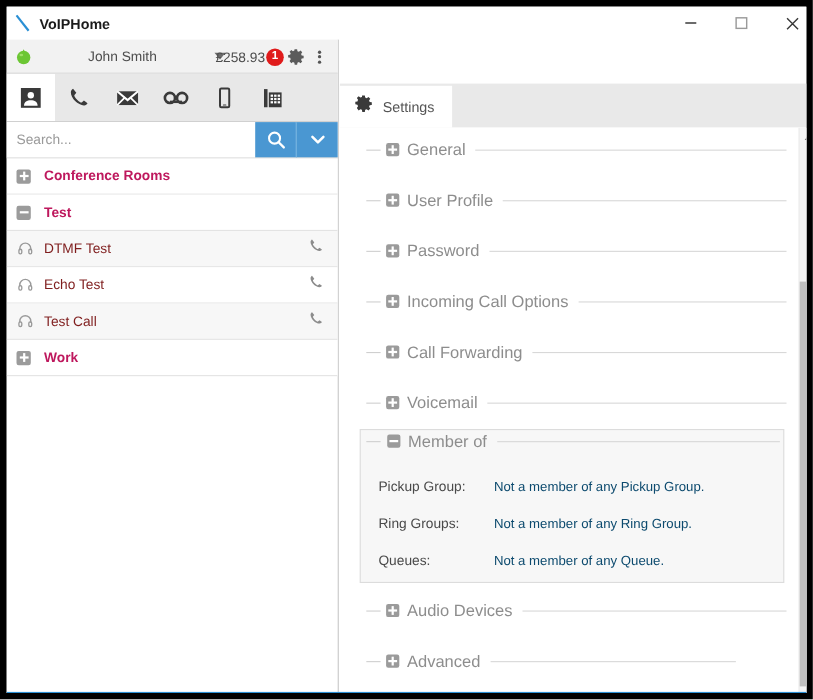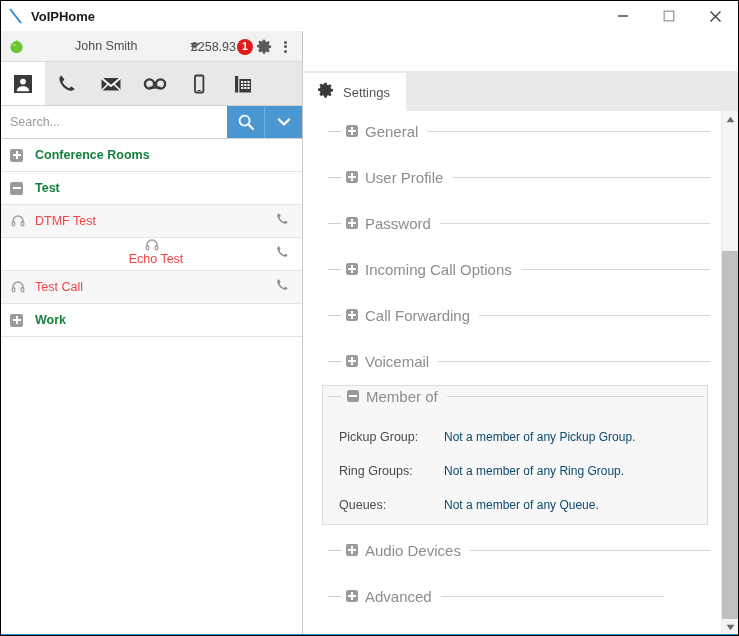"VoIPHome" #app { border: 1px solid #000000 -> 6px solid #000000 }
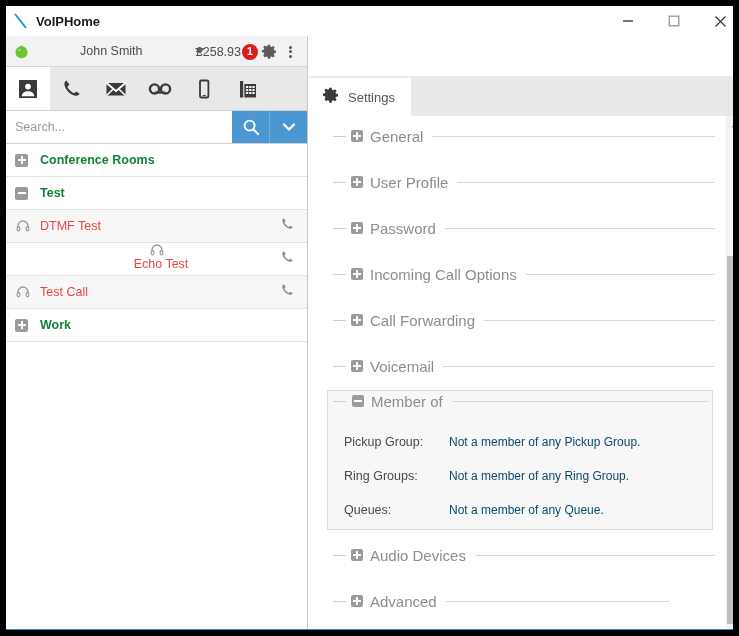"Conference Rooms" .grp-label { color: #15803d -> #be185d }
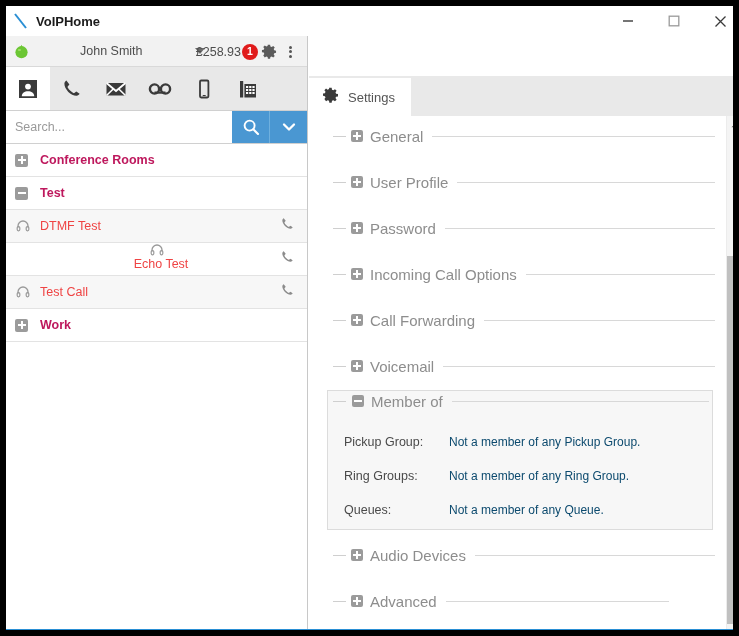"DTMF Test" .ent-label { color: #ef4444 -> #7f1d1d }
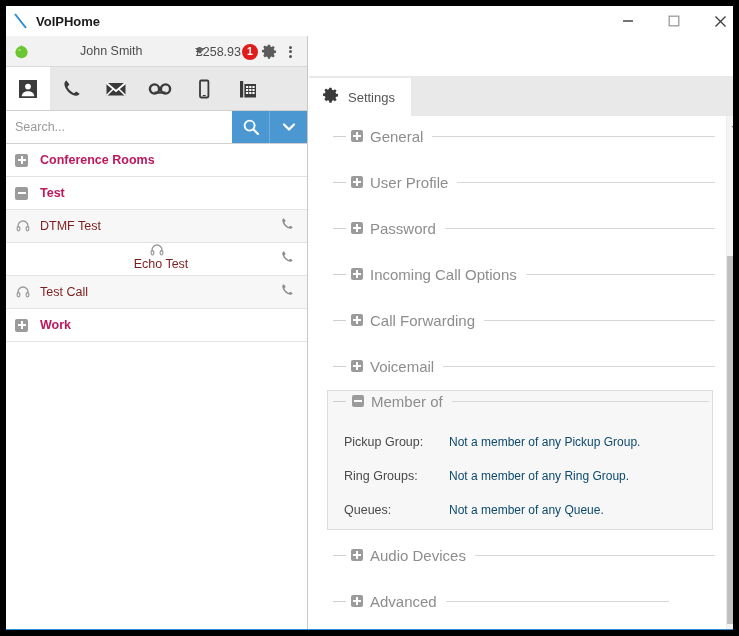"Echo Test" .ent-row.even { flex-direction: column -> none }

________________________________________

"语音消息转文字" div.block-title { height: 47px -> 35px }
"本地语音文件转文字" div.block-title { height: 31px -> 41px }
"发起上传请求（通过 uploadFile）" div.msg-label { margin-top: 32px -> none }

________________________________________

Excerpt from the records above: set down only the lines from the one that contains "border: 1px solid" through the one that contains "flex-direction: column ->", inclusive, word for word. Pictures stay out.

• [Exercise result]
"VoIPHome" #app { border: 1px solid #000000 -> 6px solid #000000 }
"Conference Rooms" .grp-label { color: #15803d -> #be185d }
"DTMF Test" .ent-label { color: #ef4444 -> #7f1d1d }
"Echo Test" .ent-row.even { flex-direction: column -> none }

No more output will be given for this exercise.